When the client bell announced the arrival of an unknown person we all sat up. Someone moaned, “FINALLY!” We could hear the muffled sound in the hallway of Troy opening the front door to let the client inside and the quiet shuffle to the office, where the client would be asked what he was looking for.

There was two ways the client would choose the boy he wanted: The first was that the client would look through photos of us in the office and select boys to interview based on the photos and bio alone. The second was that the client would request to see all of us for an interview. The interviews would be done one by one until the client had seen all of the boys he wanted to see and then he would decide which boy he would spend time with.

Troy opened the door to the Boy’s Room and announced that the client wanted to see everyone for an interview. But then he turned to me and said, “Except you, Cody.
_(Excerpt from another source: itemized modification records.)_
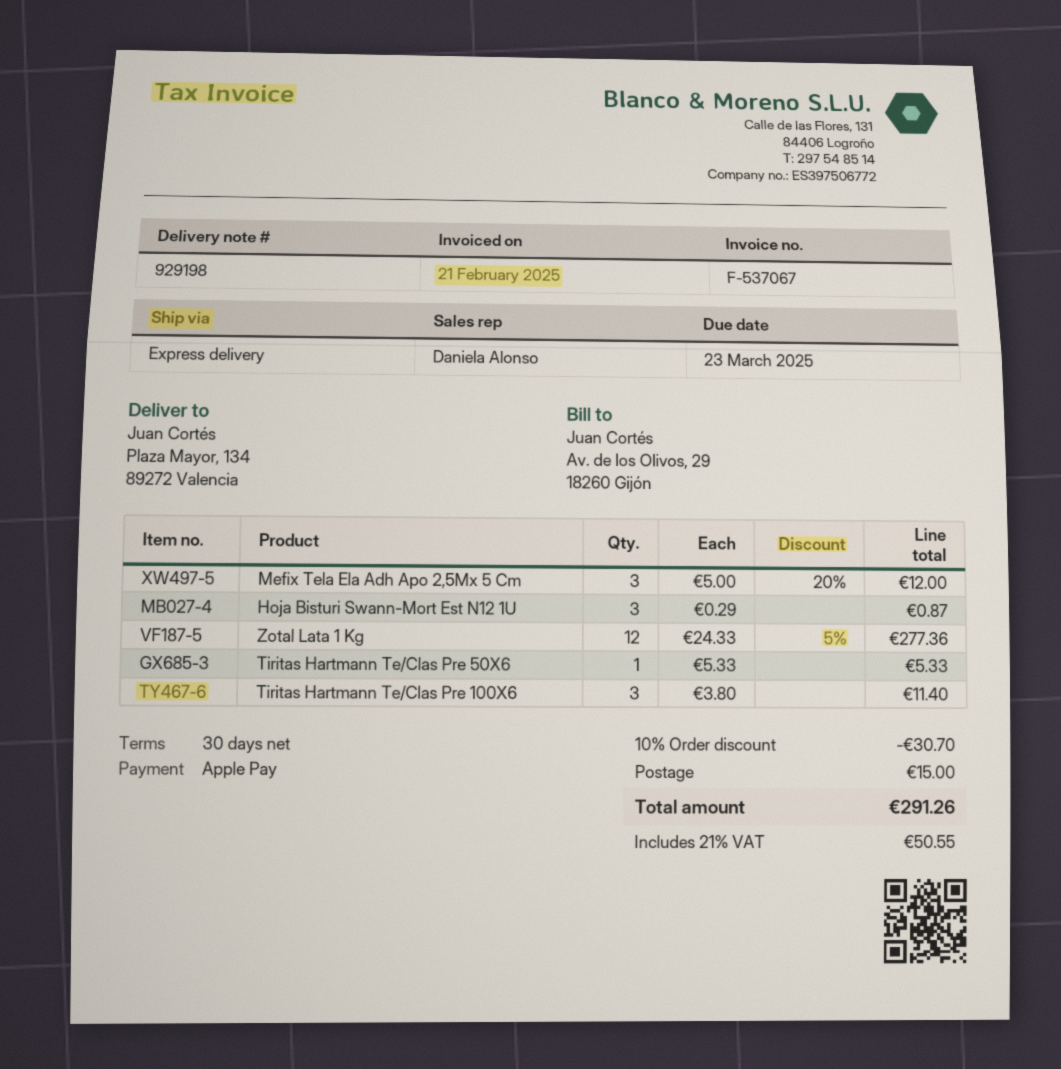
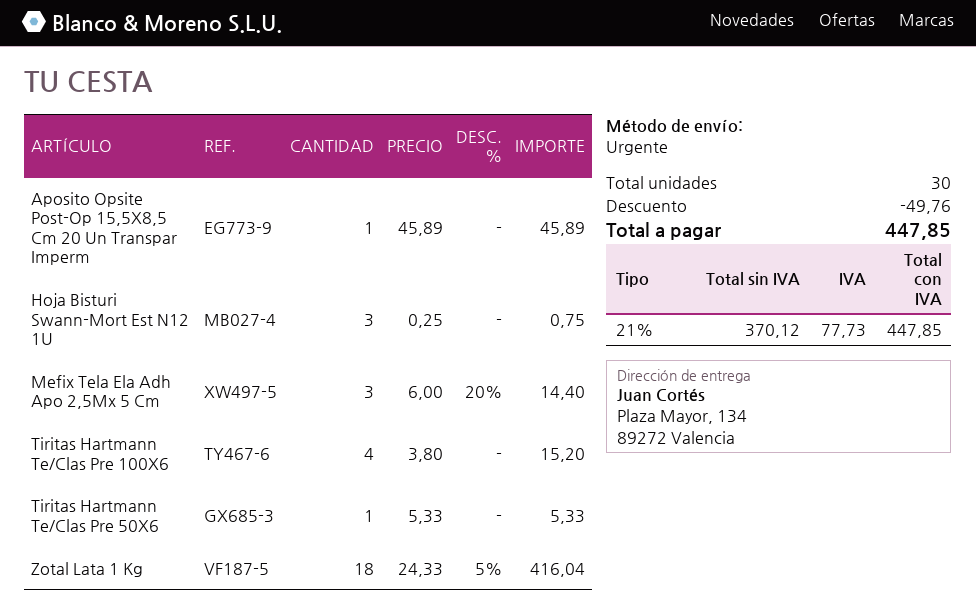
Mefix Tela Ela Adh Apo 2,5Mx 5 Cm: 3 x 5.00 - 20% = 12.00 -> 3 x 6.00 - 20% = 14.40
Hoja Bisturi Swann-Mort Est N12 1U: 3 x 0.29 = 0.87 -> 3 x 0.25 = 0.75
Zotal Lata 1 Kg: 12 x 24.33 - 5% = 277.36 -> 18 x 24.33 - 5% = 416.04
Tiritas Hartmann Te/Clas Pre 100X6: 3 x 3.80 = 11.40 -> 4 x 3.80 = 15.20
Aposito Opsite Post-Op 15,5X8,5 Cm 20 Un Transpar Imperm: none -> 1 x 45.89 = 45.89
discount: 30.70 -> 49.76
shipping: 15.00 -> none
tax: 21% = 50.55 -> 21% = 77.73
total: 291.26 -> 447.85

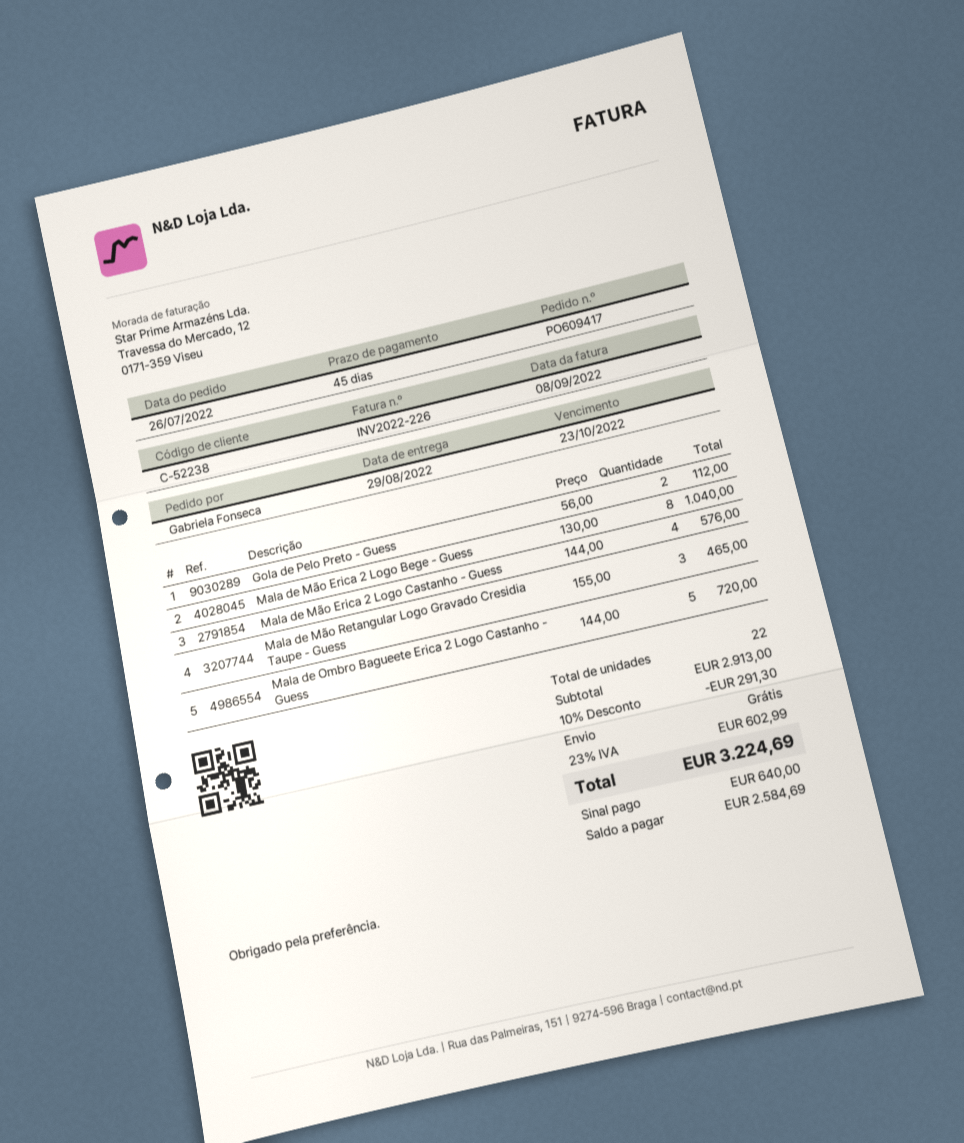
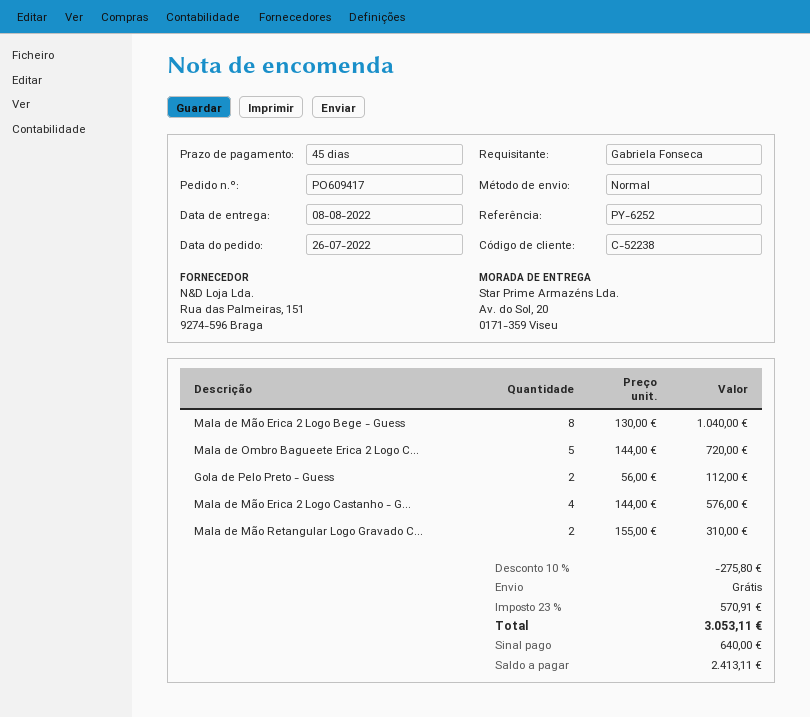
delivery date: 2022-08-29 -> 2022-08-08
Mala de Mão Retangular Logo Gravado Cresidia Taupe - Guess: 3 x 155.00 = 465.00 -> 2 x 155.00 = 310.00
discount: 10% = 291.30 -> 10% = 275.80
tax: 23% = 602.99 -> 23% = 570.91
total: 3224.69 -> 3053.11
balance: 2584.69 -> 2413.11

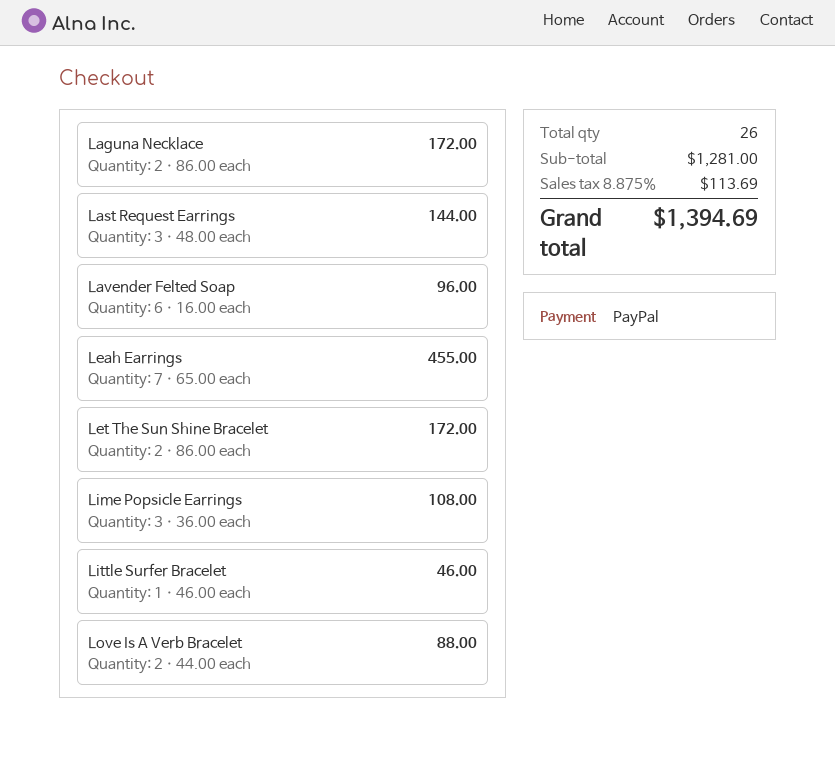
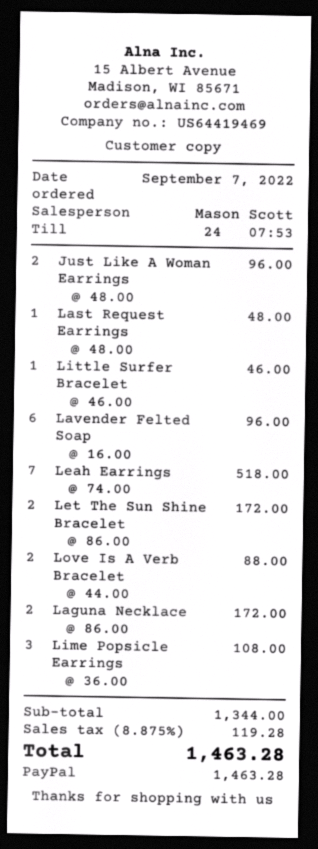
Last Request Earrings: 3 x 48.00 = 144.00 -> 1 x 48.00 = 48.00
Leah Earrings: 7 x 65.00 = 455.00 -> 7 x 74.00 = 518.00
Just Like A Woman Earrings: none -> 2 x 48.00 = 96.00
subtotal: 1281.00 -> 1344.00
tax: 8.875% = 113.69 -> 8.875% = 119.28
total: 1394.69 -> 1463.28

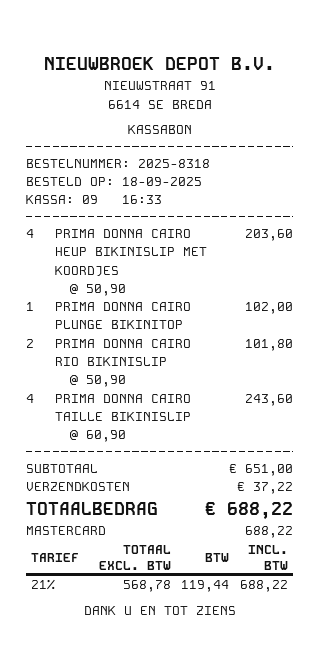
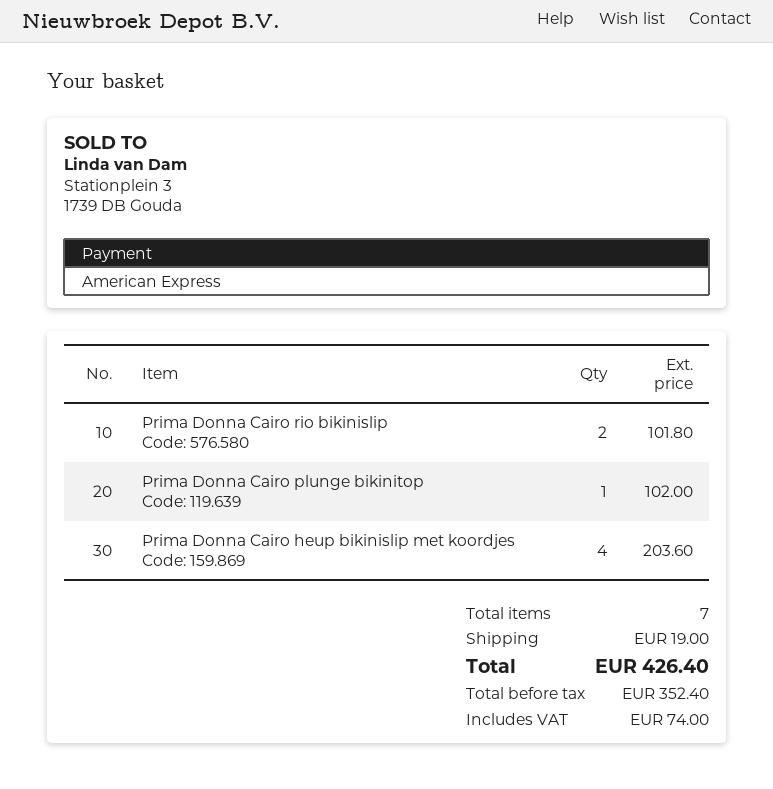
payment method: Mastercard -> American Express
PRIMA DONNA CAIRO TAILLE BIKINISLIP: 4 for 243.60 -> none
shipping: 37.22 -> 19.00
net: 568.78 -> 352.40
tax: 119.44 -> 74.00
total: 688.22 -> 426.40

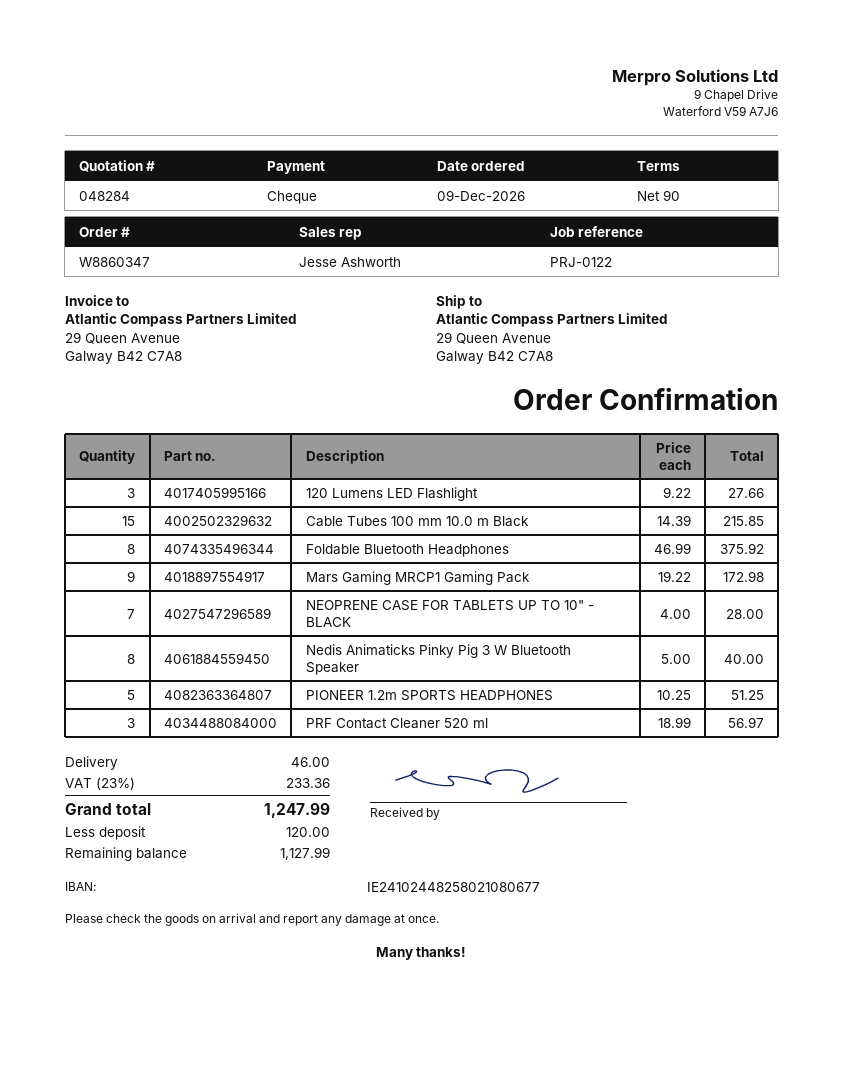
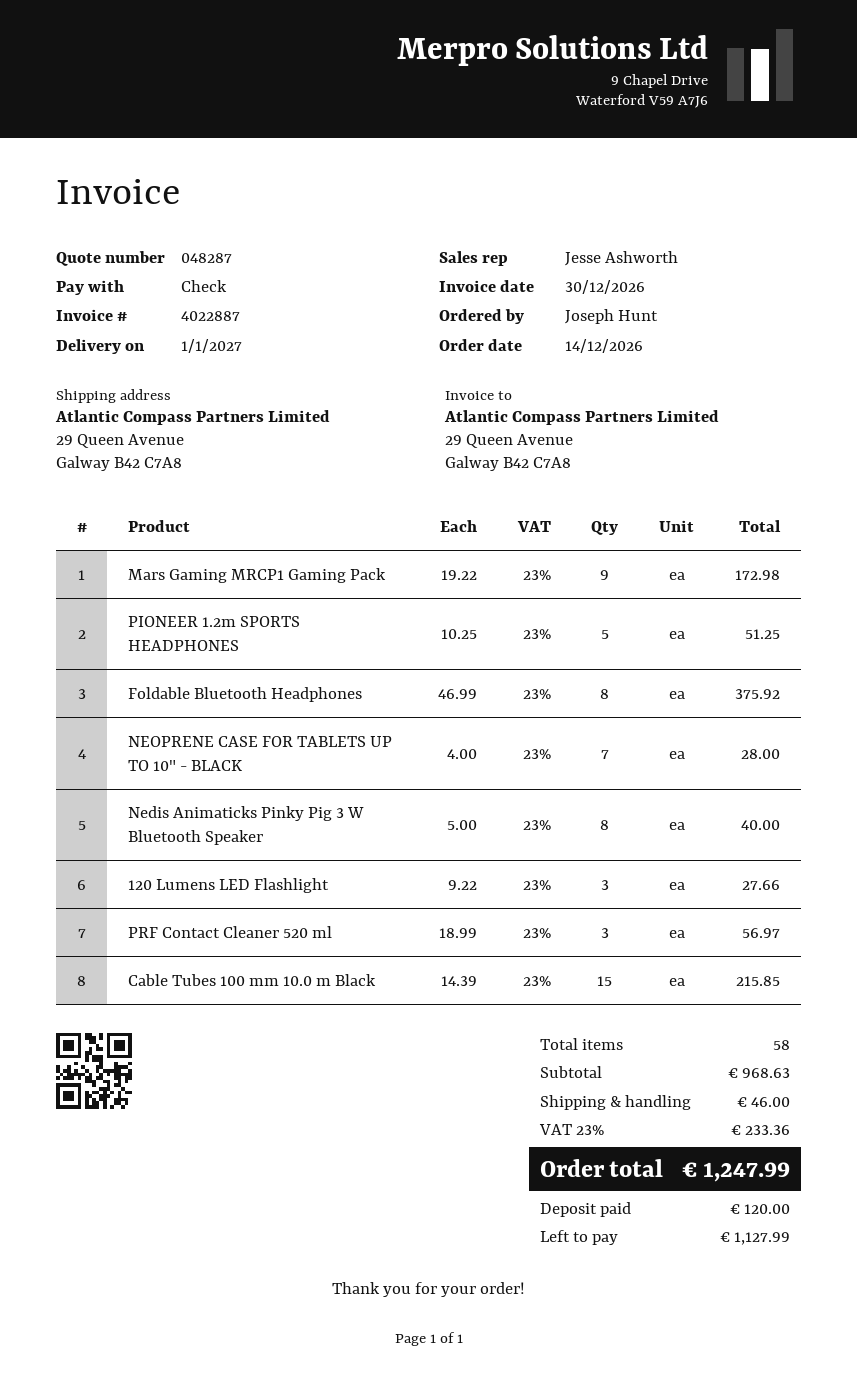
quote number: 048284 -> 048287
order date: 2026-12-09 -> 2026-12-14

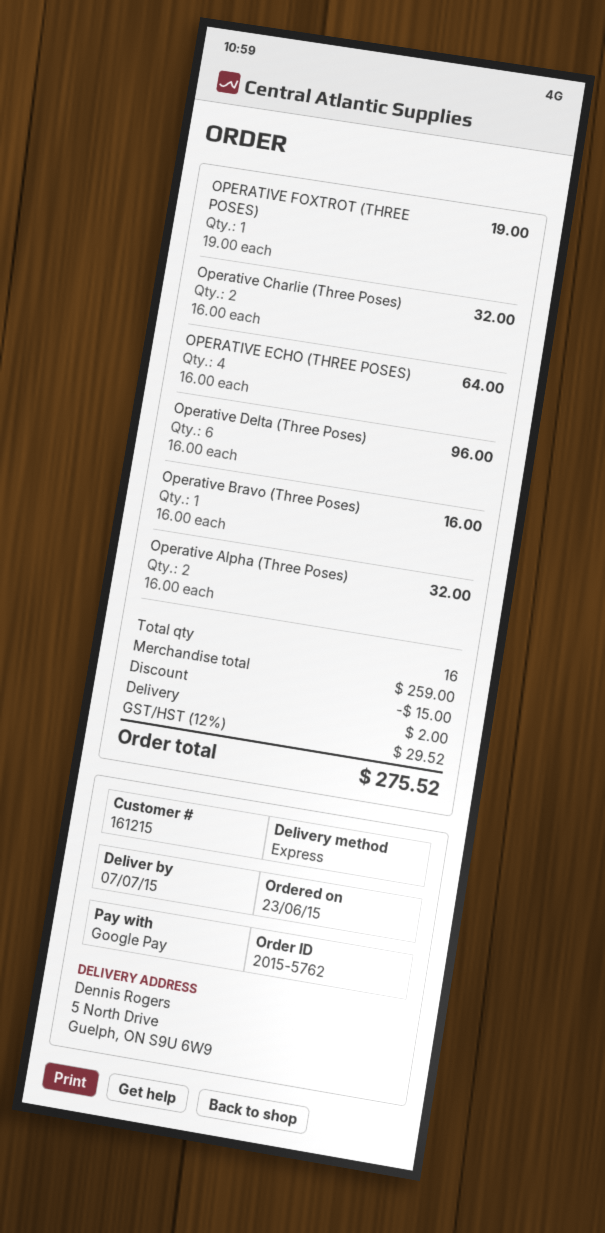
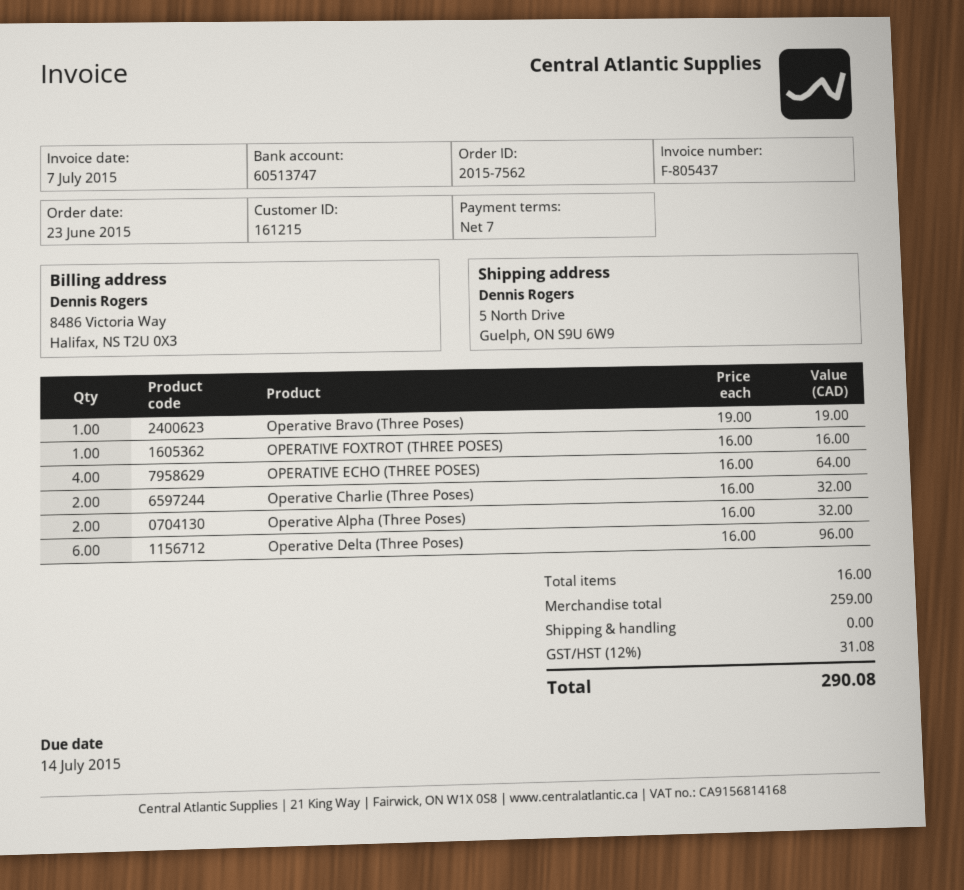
order number: 2015-5762 -> 2015-7562
OPERATIVE FOXTROT (THREE POSES): 1 x 19.00 = 19.00 -> 1 x 16.00 = 16.00
Operative Bravo (Three Poses): 1 x 16.00 = 16.00 -> 1 x 19.00 = 19.00
discount: 15.00 -> none
shipping: 2.00 -> 0.00
tax: 12% = 29.52 -> 12% = 31.08
total: 275.52 -> 290.08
There’s no point in going in there, he won’t choose you.”

I was a bit baffled because no one had ever been asked to hang back when a client asked to see all the boys for an interview.

The first boy that went in – a muscular Irish guy – came back and said to Troy, who was standing at the door of the Boy’s Room, “Holy shit! The client is so hot!”

Troy gave him a smirk and said, “I know.”

One by one the boy’s went in for their interview with the client, and one by one they all came back and exclaimed about how hot he was. I felt dejected and disappointed – it was obvious that Troy thought I wasn’t good looking enough for the client. I was also very embarrassed because it was apparent to everyone else as well. In a normal case the manager should’ve just let everyone go in to the interview, regardless if the manager thought the boy would be chosen or not. It was the polite way. Troy purposfully chose to make me look like a fool, and to this day I still have no idea why. Maybe he was mad because I had a full set of luscious hair.

The boy’s all finished their interviews and were giggling like girls about how exciting it would be if they got chosen. Troy left the Boy’s Room and went back to the office to see who the client would pick.

I sat alone in the back corner.

Troy was taking longer than usual to come back to tell us who was chosen. The boy’s started joking that Troy was snogging the client himself and they started laughing hysterically. I thought about going out to the yard to have a cigarette when Troy finally came back into the room.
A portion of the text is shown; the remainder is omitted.